Another application of membership inference attacks is that they are widely recognized as the “de facto standard” for practically evaluating a model’s privacy due to their straightforward implementation [15, 16, 17]. Consequently, the membership inference attack can be useful for identifying and measuring another kind of privacy vulnerability in machine learning models other than re-identification attacks. Although the membership inference attack has been previously mounted on models relying on structured health data[18], there are limited works that explored the MIA attacks on models that rely on textual clinical data. The privacy aspect of our work is unique from the existing works for bringing specific focus to de-identification and broader applicability (e.g., clinical note’s usage is not restricted to only ‘masked’ or ‘pre-trained’ language models; more on this in the “Related works” section below). In this work, we demonstrated that de-identification of clinical notes does not protect a person’s clinical note from the membership inference attack.

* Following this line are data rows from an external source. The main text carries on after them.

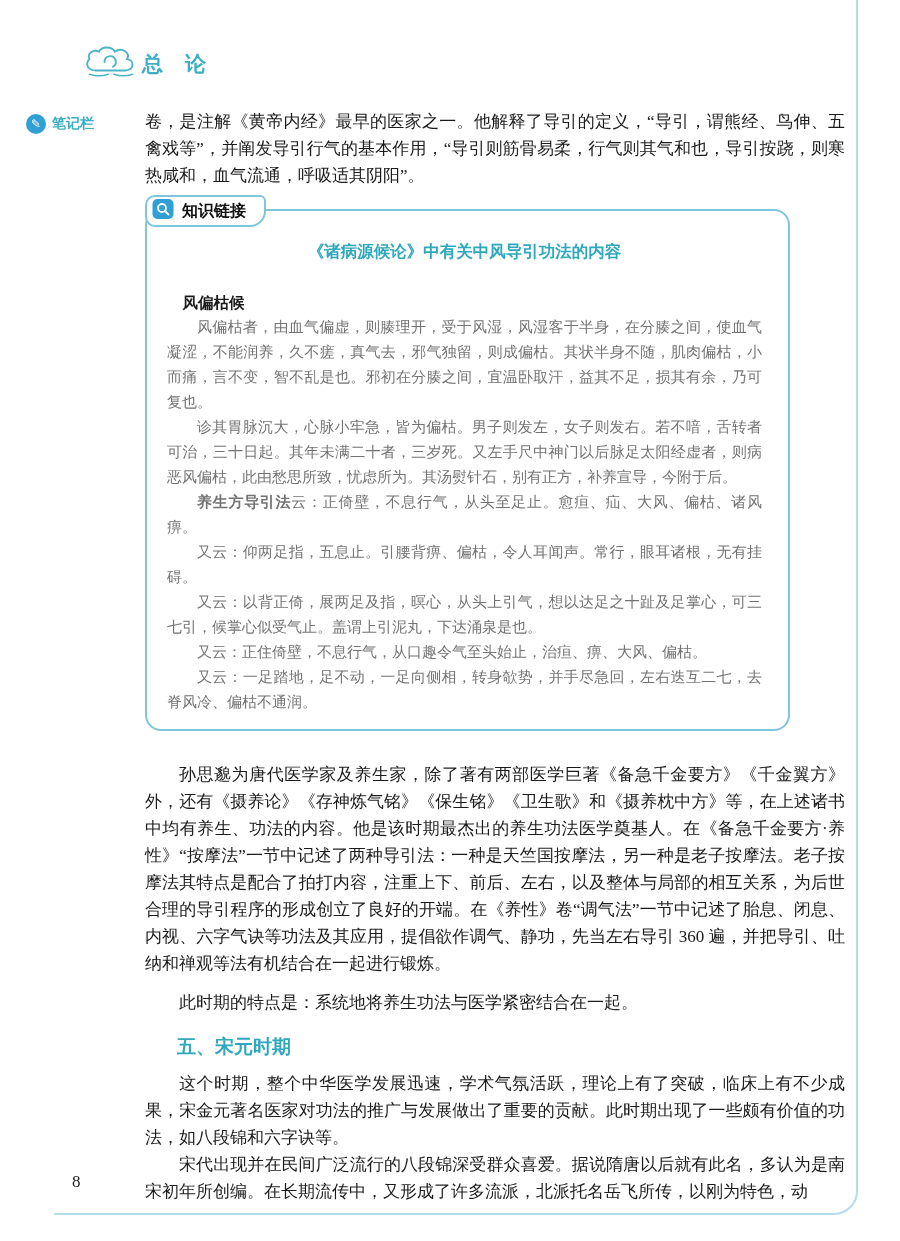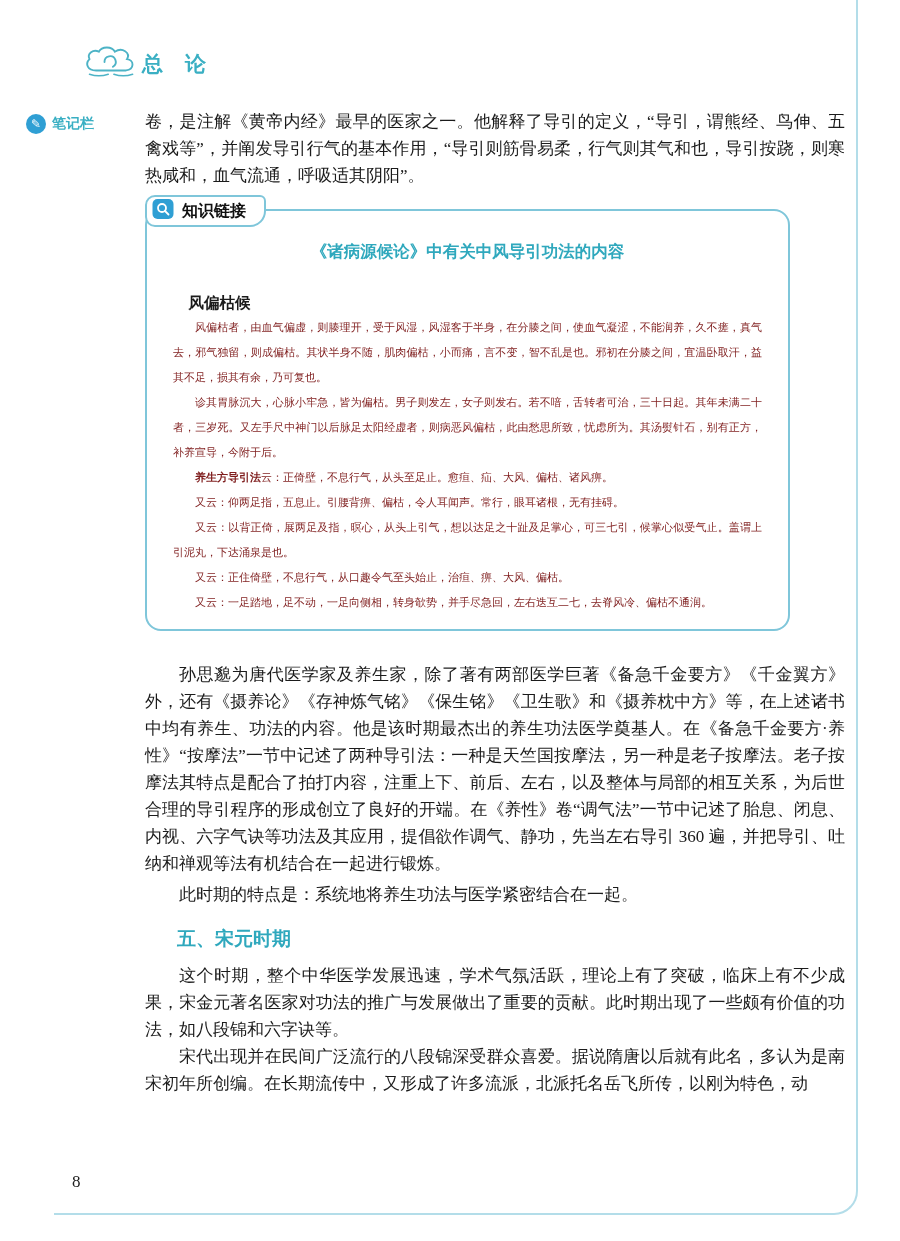"知识链接" .kbox { padding: 30px 26px 14px 26px -> 30px 26px 14px 20px }
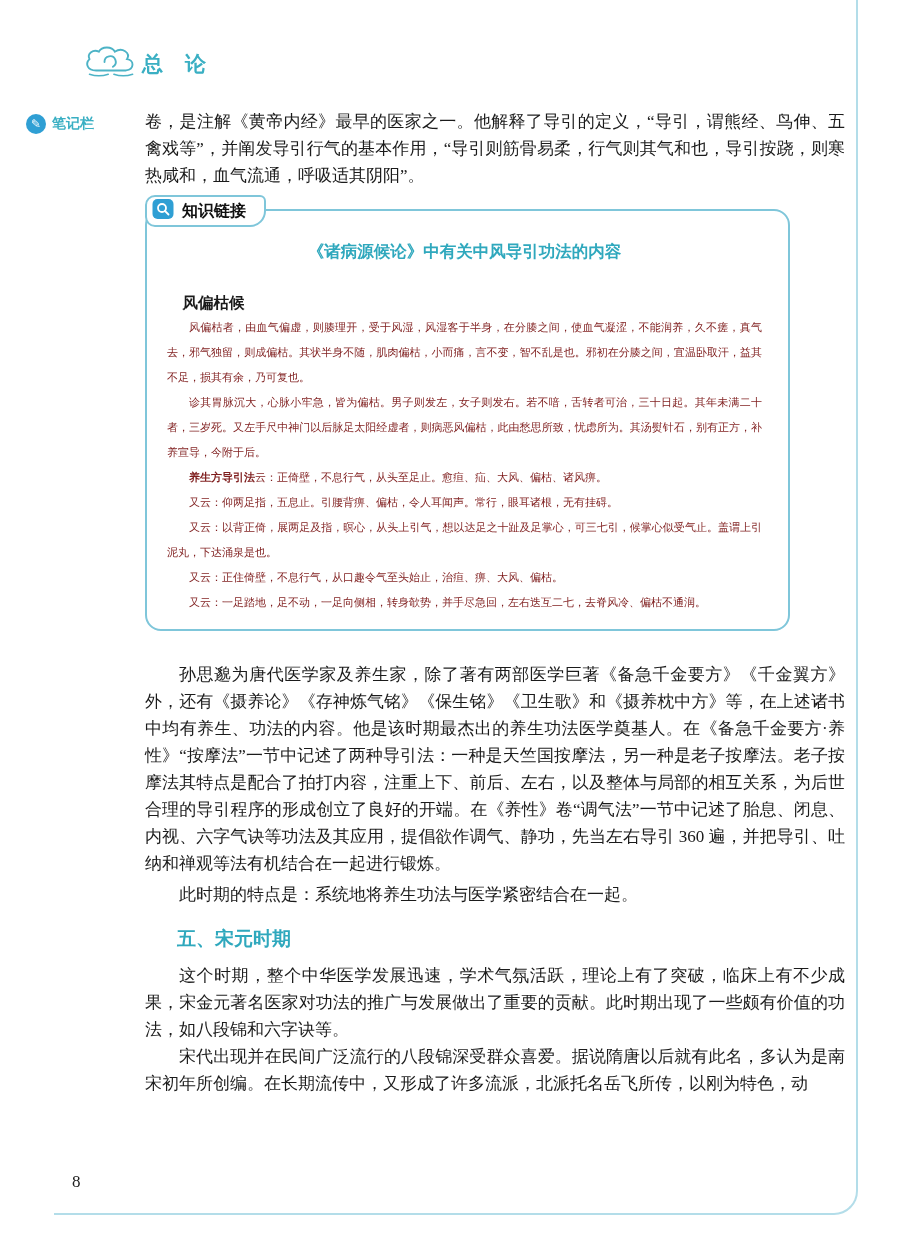"风偏枯者，由血气偏虚，则腠理开，受于风湿，风湿客于半身，在分腠之间，使血气凝涩，" p.kb-para { color: #7f1d1d -> #737373; font-size: 11px -> 15px }
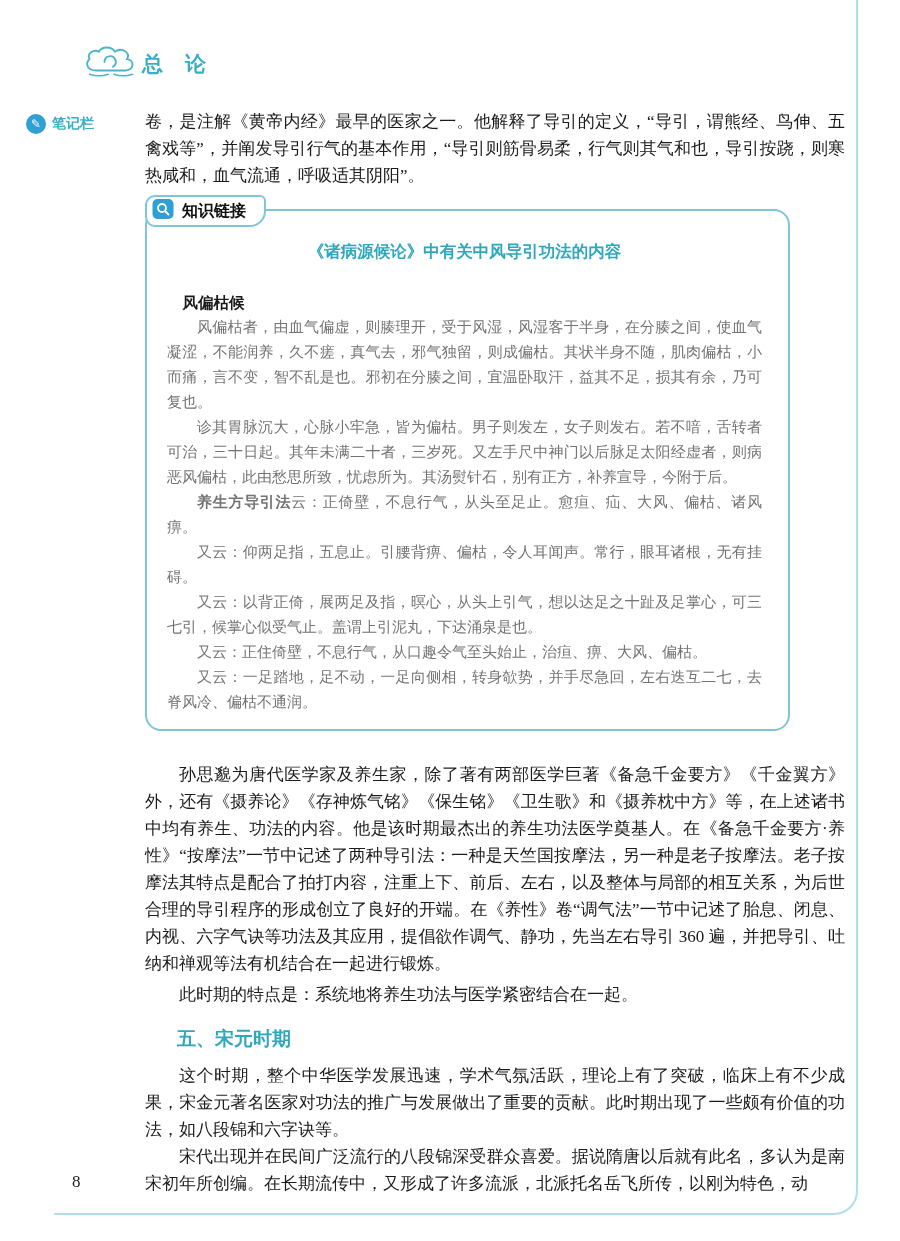"此时期的特点是：系统地将养生功法与医学紧密结合在一起。" .mt { margin-top: 4px -> 12px }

One potential solution to this privacy dilemma could be to generate and share synthetic clinical notes that preserve the information content of the original notes while respecting the regulatory requirements [19]. Consequently, it is necessary to evaluate the quality of the synthetic notes, both in terms of utility and privacy, to determine whether they can effectively replace the original clinical notes in real-world applications and research. In this work, we also proposed a synthetic clinical note-generation approach using any pre-trained generative large language model (LLM). We evaluated the utility and privacy of the synthetic note generation approach using GPT-3.5.

Related works. Our privacy study is more aligned with the experimentation conducted by Vakili and Dalianis [20], but critical differences exist in the methodology and interpretation of the result. They concluded that the MIA attack fails to identify any privacy advantages gained by training the victim model with pseudonymized textual data. To point out the key differences with our privacy study, firstly, their proposed attack is restricted to pre-trained “masked” language models. More specifically, in their attack, they used what they refer to as “the normalized energy values,” which depend on a set of masking patterns (ref. section 2.2[20]). Secondly, their clinical note usage significantly differs from our study in two aspects. Their masked model did not utilize the entire content of a MIMIC-III note. Their data points (i.e., notes under investigation) only comprised the sentences containing names. It is hard to imagine a medical application where only sentences containing names will be used. Lastly and most importantly, their perspective and conclusion are fundamentally different than ours. The authors claimed that since the MIA attack achieved similar success irrespective of whether a “real” or “pseudonymized” dataset is used, it “fails to detect the privacy benefits of pseudonymizing data”, and thus “such attacks may be inadequate for evaluating token-level privacy preservation of PIIs”. We agree with the validity of their conclusion, but we would like to point out that the question of whether MIA can evaluate token-level privacy (i.e., name alteration in this case) is not very pertinent regarding the objective of the MIA. The objective of the MIA attack is not to evaluate the token level privacy but rather to evaluate (infer) membership of the entire text content. We believe their conclusion should have been similar to ours, that pseudonymization does not protect notes from MIA attacks. In other words, the results from their study reinforce our findings although their study was focusing on a different aspect.

The work by Jagannatha et al. [21] performed MIA evaluation focusing very specifically on “pre-trained language models” (they experimented with GPT-2 and several variations of BERT). For GPT-2, the input comprises a token sequence, and the target is the next token in that sequence. For BERT and its variations, the input is the masked sequence, and the target is the masked tokens in those places. Our study is different in scope than their work as our study applies to any model that uses clinical notes for classification/prediction tasks. Moreover, if their adversary wishes to perform an MIA attack on a BERT-backed classification model, the adversary will require more intrusive access to the model than our adversary. In their black-box version, their adversary required access to the mean of the training error of the language model (ref. subsection 4.1.1, Jagannatha et al.[21]) and for the white-box version, they tried two variations: one required access to attention outputs from all the attention layers and the other required “gradient values for each neural network layer by taking the squared-norm of all parameters in that layer”. Lastly, their study was not focused on de-identification and thus did not provide any conclusion or remarks on the impact of de-identification on MIA attacks. Nonetheless, their experimental result on MIMIC-III notes reinforces our findings that the MIA attack is possible despite de-identification.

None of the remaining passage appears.